Travel Rule Information Sharing Architecture (TRISA)
Overview
TRISA was developed by CipherTrace (acquired by MasterCard) and is one of the earliest travel rule protocols to exist. TRISA applies trusted public key infrastructure to identify and verify VASPs. It is similar to the way clients and servers establish trusted communication on the web and other internet applications.
TRISA revolves around two centralized entities: a certificate authority (CA) that issues TRISA Know-Your-VASP certificates, and a VASP directory. The actual travel rule data is exchanged between VASPs in a peer-to-peer fashion via a secure mTLS communication channel using gRPC.
Transfer workflow(s)
Sequence diagram text file
To generate or update the diagram above, paste the following into https://sequencediagram.org/
title TRISA workflow
sender->oVASP: Submit withdrawal request (Network, Amount, Address, bVASP)

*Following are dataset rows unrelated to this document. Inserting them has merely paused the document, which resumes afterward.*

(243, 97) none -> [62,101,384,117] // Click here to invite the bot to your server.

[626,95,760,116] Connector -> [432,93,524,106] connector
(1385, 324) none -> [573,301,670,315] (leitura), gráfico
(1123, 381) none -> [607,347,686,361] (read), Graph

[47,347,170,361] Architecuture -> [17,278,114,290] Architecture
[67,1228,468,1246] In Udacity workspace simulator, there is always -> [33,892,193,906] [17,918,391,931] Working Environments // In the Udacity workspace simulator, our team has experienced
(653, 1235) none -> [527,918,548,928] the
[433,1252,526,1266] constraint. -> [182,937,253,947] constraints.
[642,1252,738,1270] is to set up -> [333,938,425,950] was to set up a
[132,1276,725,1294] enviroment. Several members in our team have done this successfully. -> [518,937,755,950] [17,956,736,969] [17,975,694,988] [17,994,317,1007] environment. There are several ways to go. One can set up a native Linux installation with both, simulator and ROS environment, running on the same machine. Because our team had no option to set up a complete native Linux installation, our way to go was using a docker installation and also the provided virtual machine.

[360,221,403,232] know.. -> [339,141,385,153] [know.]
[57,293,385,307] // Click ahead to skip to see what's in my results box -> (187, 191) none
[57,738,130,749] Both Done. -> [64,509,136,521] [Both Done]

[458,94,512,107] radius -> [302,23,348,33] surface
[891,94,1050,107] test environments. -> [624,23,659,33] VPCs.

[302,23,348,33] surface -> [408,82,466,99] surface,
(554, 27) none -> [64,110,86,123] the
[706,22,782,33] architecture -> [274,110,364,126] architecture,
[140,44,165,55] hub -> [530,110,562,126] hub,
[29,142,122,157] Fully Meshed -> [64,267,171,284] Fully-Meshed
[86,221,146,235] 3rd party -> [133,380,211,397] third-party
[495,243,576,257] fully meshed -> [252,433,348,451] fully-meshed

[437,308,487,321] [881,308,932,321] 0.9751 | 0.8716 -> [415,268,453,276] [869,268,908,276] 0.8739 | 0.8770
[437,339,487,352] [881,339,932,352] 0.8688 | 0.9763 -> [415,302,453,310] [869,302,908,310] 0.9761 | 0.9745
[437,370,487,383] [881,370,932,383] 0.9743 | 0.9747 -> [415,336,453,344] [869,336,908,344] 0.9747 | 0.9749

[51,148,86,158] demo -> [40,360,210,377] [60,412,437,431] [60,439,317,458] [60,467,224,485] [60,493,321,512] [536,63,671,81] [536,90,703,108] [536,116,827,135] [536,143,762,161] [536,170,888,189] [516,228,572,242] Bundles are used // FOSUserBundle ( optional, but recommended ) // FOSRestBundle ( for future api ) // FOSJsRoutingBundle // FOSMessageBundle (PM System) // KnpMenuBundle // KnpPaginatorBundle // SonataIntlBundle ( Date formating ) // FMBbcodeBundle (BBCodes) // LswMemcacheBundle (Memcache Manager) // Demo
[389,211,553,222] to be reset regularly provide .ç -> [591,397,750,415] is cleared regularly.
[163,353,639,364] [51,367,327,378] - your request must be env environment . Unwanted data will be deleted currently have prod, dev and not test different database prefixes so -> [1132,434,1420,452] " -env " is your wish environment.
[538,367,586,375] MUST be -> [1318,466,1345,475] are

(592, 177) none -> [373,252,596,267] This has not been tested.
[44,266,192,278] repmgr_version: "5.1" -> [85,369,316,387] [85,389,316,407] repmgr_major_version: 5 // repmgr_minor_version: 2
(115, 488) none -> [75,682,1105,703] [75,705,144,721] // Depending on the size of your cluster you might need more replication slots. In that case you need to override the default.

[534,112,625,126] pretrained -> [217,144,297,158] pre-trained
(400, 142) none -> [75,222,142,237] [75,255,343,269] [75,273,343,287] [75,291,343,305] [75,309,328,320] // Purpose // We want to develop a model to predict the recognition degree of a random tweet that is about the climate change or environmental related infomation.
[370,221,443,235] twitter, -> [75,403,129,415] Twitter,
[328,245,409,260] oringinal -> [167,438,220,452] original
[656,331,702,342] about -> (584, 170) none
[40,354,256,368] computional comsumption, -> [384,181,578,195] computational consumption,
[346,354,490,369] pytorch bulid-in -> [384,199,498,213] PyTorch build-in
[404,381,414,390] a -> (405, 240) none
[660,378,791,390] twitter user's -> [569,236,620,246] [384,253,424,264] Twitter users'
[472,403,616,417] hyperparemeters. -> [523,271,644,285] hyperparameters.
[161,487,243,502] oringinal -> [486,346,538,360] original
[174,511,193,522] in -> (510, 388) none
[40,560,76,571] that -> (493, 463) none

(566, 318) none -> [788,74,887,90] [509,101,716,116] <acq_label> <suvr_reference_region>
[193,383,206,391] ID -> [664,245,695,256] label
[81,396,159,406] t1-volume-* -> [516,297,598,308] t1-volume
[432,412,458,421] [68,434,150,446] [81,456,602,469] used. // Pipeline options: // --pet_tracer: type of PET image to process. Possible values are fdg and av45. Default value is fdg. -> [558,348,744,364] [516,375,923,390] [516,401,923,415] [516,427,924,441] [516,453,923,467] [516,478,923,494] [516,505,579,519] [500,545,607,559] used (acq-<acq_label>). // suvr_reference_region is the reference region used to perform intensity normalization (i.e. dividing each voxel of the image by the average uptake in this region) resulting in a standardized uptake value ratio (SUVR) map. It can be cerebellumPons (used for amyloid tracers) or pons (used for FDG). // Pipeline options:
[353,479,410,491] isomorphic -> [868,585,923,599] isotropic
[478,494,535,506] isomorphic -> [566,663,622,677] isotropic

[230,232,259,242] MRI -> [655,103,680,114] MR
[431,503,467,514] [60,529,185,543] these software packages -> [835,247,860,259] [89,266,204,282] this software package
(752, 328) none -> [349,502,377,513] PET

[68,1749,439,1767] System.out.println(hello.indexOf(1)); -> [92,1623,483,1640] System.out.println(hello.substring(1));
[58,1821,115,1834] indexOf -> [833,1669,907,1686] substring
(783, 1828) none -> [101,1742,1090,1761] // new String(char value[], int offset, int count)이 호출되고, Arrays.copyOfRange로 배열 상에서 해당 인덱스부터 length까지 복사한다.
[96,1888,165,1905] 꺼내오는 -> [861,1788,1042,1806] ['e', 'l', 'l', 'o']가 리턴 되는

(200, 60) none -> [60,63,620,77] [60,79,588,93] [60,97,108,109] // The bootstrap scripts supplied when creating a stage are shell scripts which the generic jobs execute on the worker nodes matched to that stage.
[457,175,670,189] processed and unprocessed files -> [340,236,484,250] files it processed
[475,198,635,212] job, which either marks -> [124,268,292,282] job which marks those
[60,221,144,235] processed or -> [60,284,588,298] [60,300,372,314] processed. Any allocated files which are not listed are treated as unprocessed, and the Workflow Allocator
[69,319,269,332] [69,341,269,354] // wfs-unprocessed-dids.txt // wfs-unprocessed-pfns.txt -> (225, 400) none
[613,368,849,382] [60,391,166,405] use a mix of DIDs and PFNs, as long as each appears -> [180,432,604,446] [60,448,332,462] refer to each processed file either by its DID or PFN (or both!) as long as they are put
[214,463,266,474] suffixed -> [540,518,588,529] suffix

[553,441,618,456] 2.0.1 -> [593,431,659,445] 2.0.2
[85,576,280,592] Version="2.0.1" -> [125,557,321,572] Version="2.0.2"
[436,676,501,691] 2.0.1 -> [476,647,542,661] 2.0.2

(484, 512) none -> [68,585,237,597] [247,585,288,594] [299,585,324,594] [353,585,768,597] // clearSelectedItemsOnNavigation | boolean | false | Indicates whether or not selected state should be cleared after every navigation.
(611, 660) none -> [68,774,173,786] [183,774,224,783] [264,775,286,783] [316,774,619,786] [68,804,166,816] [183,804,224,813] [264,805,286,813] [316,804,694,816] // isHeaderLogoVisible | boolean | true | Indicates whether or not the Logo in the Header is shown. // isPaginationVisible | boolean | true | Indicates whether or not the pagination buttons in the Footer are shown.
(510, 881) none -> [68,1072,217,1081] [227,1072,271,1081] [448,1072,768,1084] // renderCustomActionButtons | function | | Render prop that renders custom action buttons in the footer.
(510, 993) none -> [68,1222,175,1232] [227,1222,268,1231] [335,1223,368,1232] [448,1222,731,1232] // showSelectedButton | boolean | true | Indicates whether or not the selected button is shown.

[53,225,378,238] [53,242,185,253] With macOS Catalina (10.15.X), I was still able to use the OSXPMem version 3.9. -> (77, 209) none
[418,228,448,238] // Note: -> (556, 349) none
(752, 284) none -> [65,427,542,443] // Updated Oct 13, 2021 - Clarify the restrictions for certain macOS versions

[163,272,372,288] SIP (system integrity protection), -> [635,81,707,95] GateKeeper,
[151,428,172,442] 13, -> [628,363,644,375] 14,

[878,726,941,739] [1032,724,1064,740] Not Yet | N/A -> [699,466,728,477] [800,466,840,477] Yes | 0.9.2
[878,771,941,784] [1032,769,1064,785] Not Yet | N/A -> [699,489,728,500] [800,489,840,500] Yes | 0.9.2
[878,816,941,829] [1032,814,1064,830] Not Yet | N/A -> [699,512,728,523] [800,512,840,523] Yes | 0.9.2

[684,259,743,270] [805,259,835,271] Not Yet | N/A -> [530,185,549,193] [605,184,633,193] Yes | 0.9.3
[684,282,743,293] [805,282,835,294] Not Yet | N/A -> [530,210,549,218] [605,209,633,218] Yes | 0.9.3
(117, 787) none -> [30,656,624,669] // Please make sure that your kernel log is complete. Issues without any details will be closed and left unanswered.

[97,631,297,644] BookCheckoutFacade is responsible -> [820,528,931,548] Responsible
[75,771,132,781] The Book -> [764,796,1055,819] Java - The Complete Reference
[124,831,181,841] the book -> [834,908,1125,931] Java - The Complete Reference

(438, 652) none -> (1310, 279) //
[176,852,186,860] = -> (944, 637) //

oVASP->bVASP: Connect with bVASP / send KYV certificate
bVASP->bVASP: Verify oVASP KYV certificate
bVASP->oVASP: Send KYV certificate
oVASP->oVASP: Verify bVASP KYV certificate
oVASP->bVASP: Share withdrawal request (Network, Amount, Address, sender info)
bVASP->recipient: (Optional) Post inbound deposit notification
bVASP->oVASP: Send receipt (receiver info, signature)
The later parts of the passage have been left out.